J.M. Wishart's horse stood in the barn. This was
stallion weighing 1,600 pounds. The barn was broken and carried up in one
direction, while the horse and part of his manger to which he was haltered was
carried off in another direction from the barn. The two lines of travel may be
described as on sexangular sides eastward. The horse was found a thousand feet
from the stable and unhurt.
The freakish work of the unloosed devil of the upper
air was well shown in one street. On one side a dwelling house was torn to
fragments and left a mass of splintered ruins, while the opposite house was
unharmed below the cornice but was entirely stripped of its shingles.

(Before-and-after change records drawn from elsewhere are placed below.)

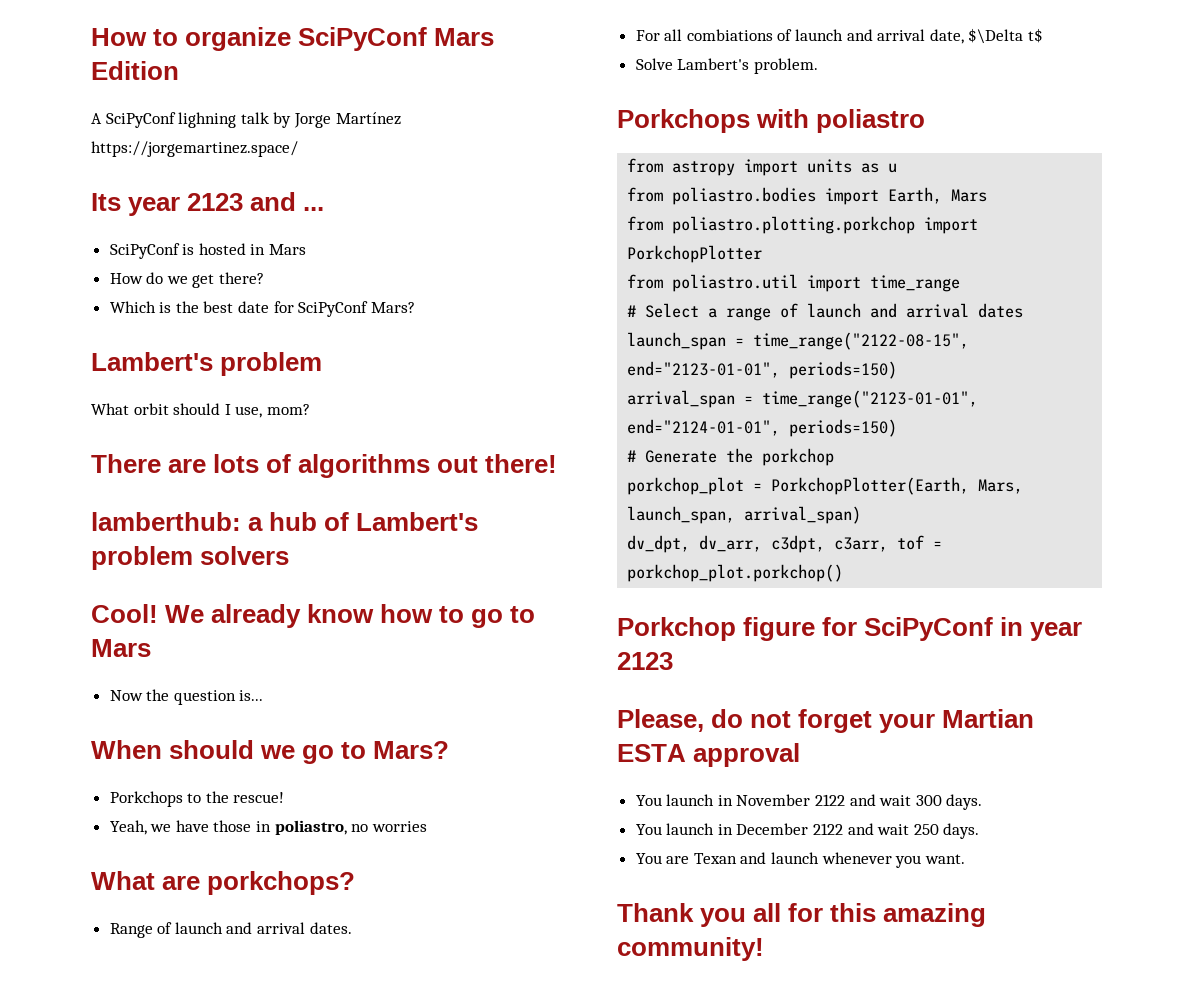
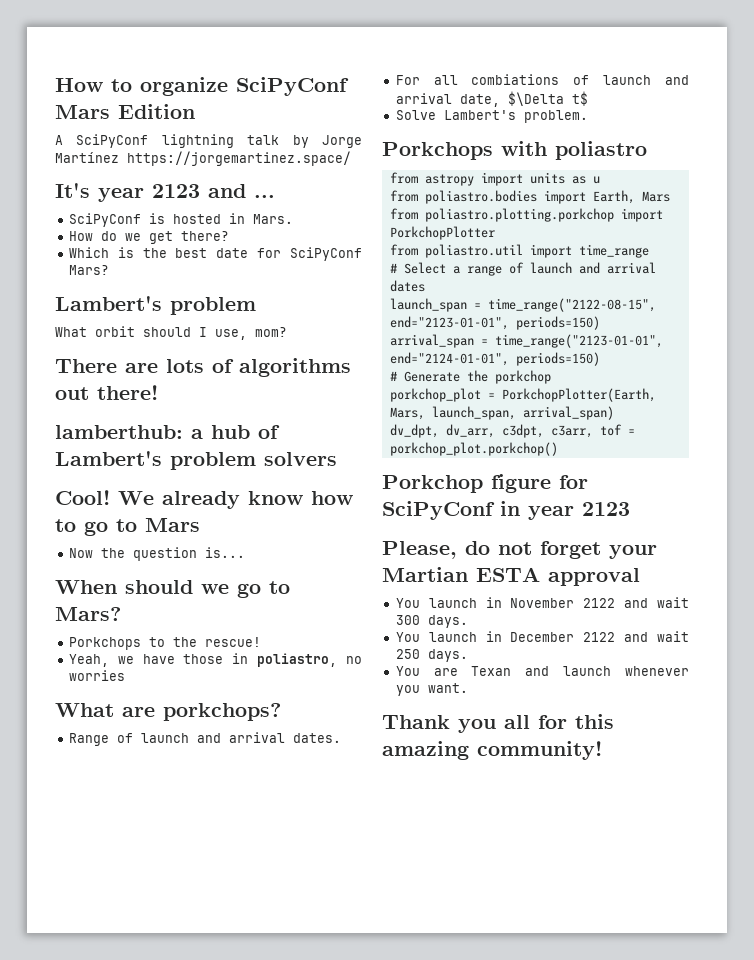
[178,112,237,128] lighning -> [161,134,234,148] lightning
[91,193,121,211] Its -> [55,183,90,198] It's
[269,244,307,255] Mars -> [252,214,293,224] Mars.

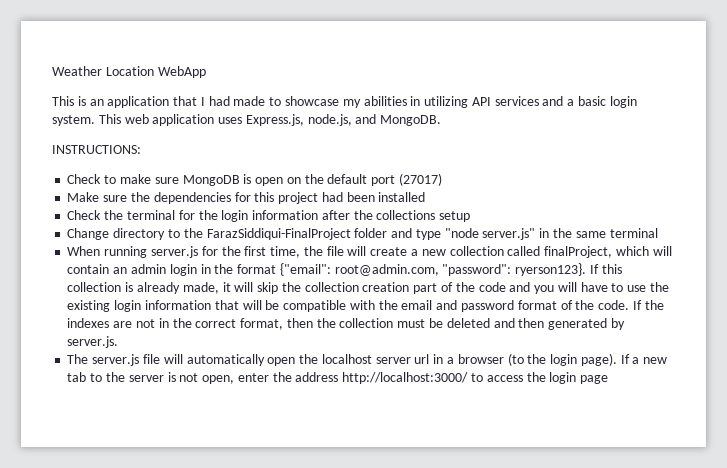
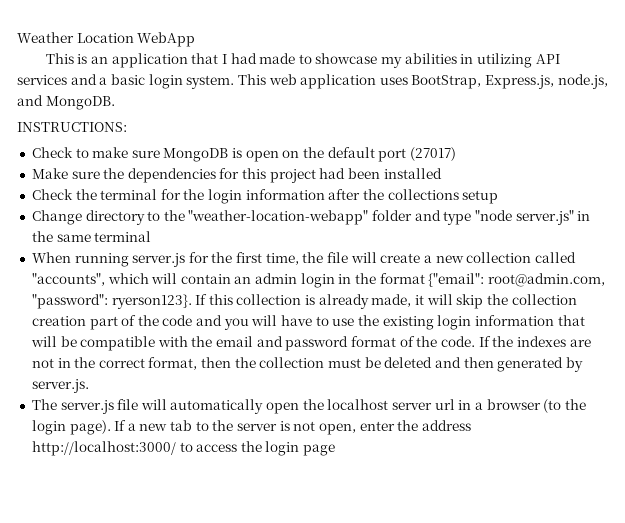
(243, 120) none -> [411,75,482,89] BootStrap,
[206,228,351,240] FarazSiddiqui-FinalProject -> [188,210,369,225] "weather-location-webapp"
[544,246,613,258] finalProject, -> [31,273,105,286] "accounts",

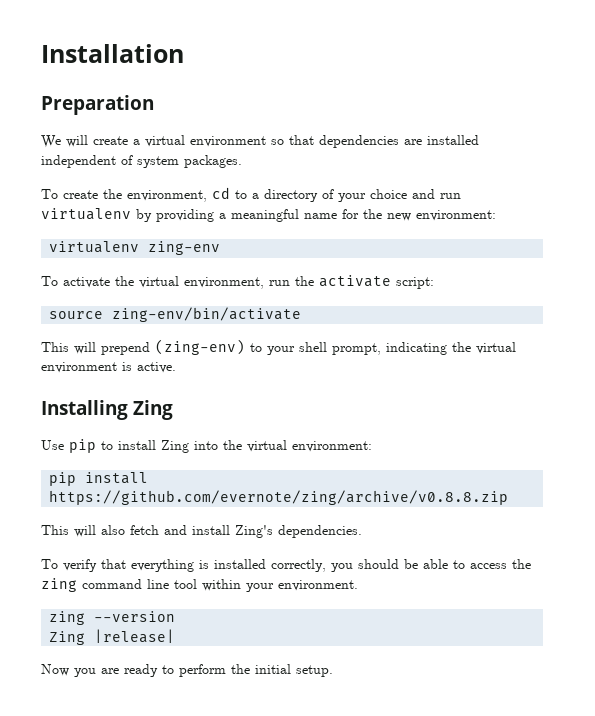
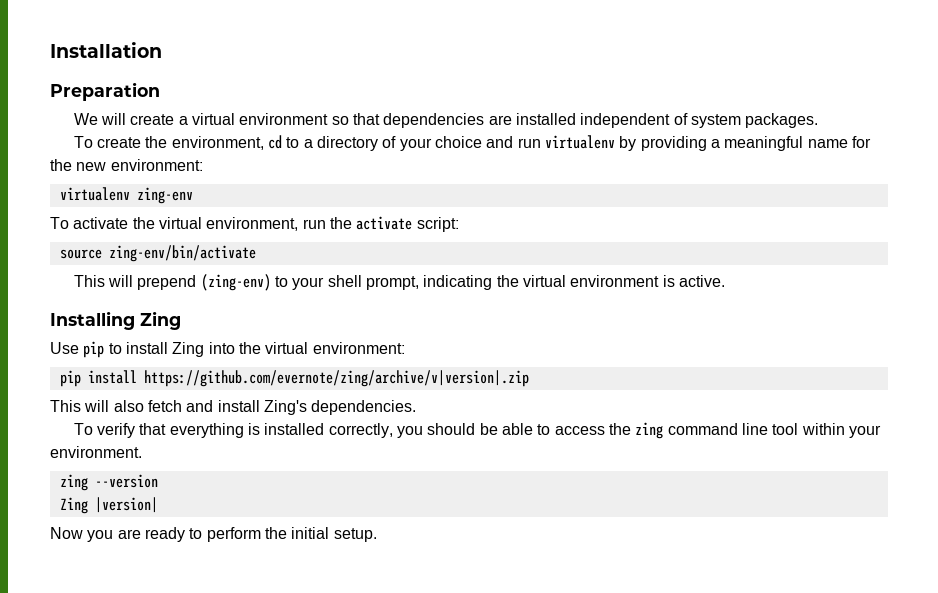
[49,490,509,505] https://github.com/evernote/zing/archive/v0.8.8.zip -> [143,370,529,387] https://github.com/evernote/zing/archive/v|version|.zip
[94,629,176,643] |release| -> [94,497,158,513] |version|

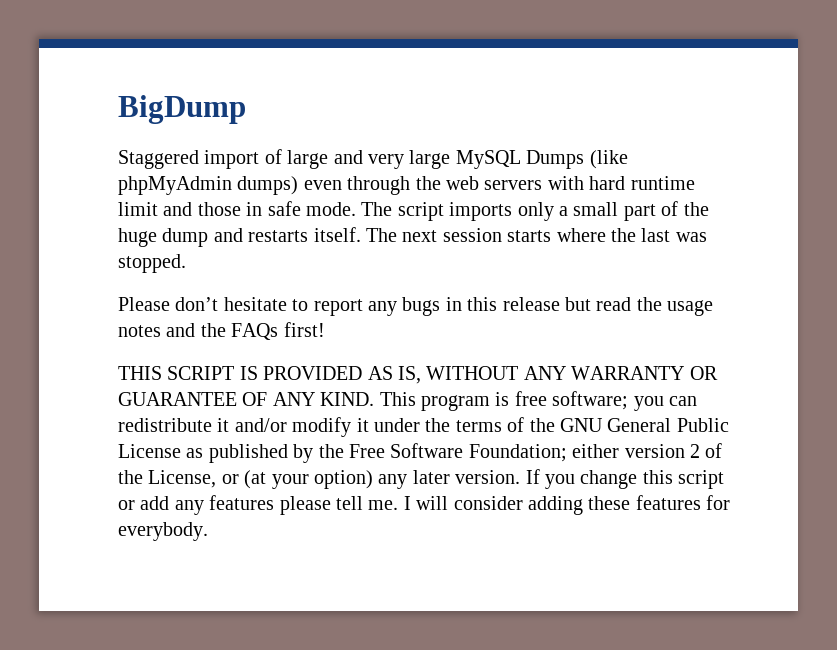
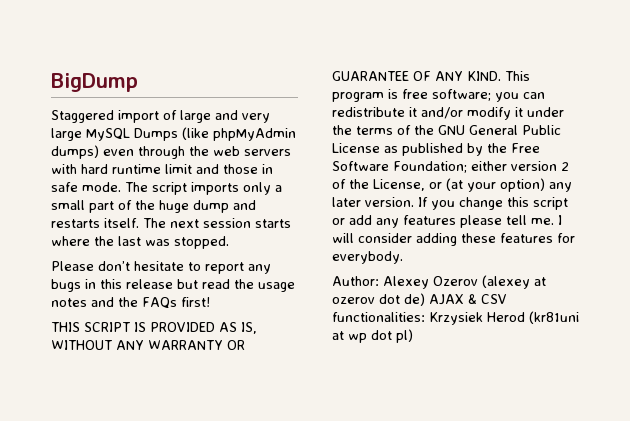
(208, 531) none -> [332,275,546,289] [332,293,507,306] [332,311,579,325] [332,329,413,343] // Author: Alexey Ozerov (alexey at ozerov dot de) AJAX & CSV functionalities: Krzysiek Herod (kr81uni at wp dot pl)

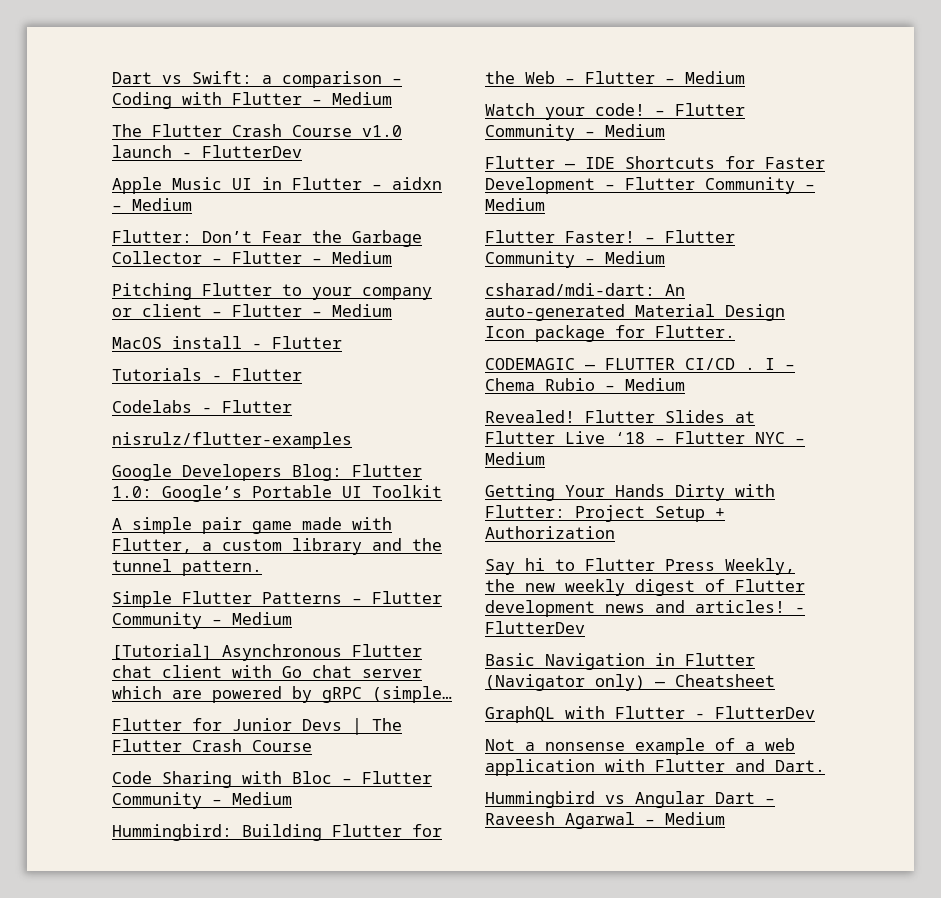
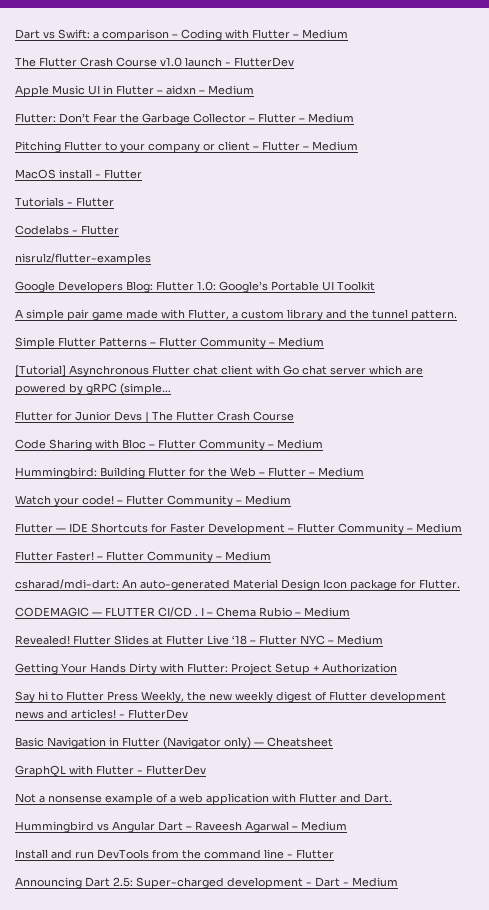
(725, 818) none -> [15,849,334,859] [15,877,398,889] // Install and run DevTools from the command line - Flutter // Announcing Dart 2.5: Super-charged development - Dart - Medium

An iron pump with a two inch pipe was twisted off five
feet below the level of the ground and carried off fully ten rods.
A THEORY
Making exceptions for the possibility
of a tornado extending from Leavenworth, Kansas, in this same locality, there is
reason for building on the theory of the California scientist and the
meteorologist who has assumed, with some considerable intelligent proof
that an intelligent proof that a telegraph wire or a number of wires, will fire
at and cut a tornado funnel in two, when they extend across the tornado track at
a right angle. For if this be assumed, then the storm which passed near Nevada
in alighting below Ames was divided on the ...[cannot read line]...cut in two
sections, one curving to the north, passing a little south of Marshalltown,
thence due south. The other curving to the south from the point of division and
southeast, both meeting over or in Grinnell.
MALCOM'S MISERY.
Special Cor. to State Register.
Malcom- The dead have all been buried
with the exception of Mrs. Akers, whose remains await the arrival of her husband
from Colorado. The wounded have all been cared for. Superintendent J.W.Akers has
been here two days, taking care of his brother's injured children. Benevolent
persons from Brooklyn have gone into the county southeast of here and are taking
the necessary relief. We were taxed to our greatest capacity till relief came
from Des Moines. Many blessings on the people of Des Moines. Theirs was the
first relief to reach us. Provisions and clothing and three hundred dollars came
from there.
Nearly every person in town suffered from loss of
property. We were so busy with the killed and wounded, and with our individual
losses, that the relief committee were not organized until rather late.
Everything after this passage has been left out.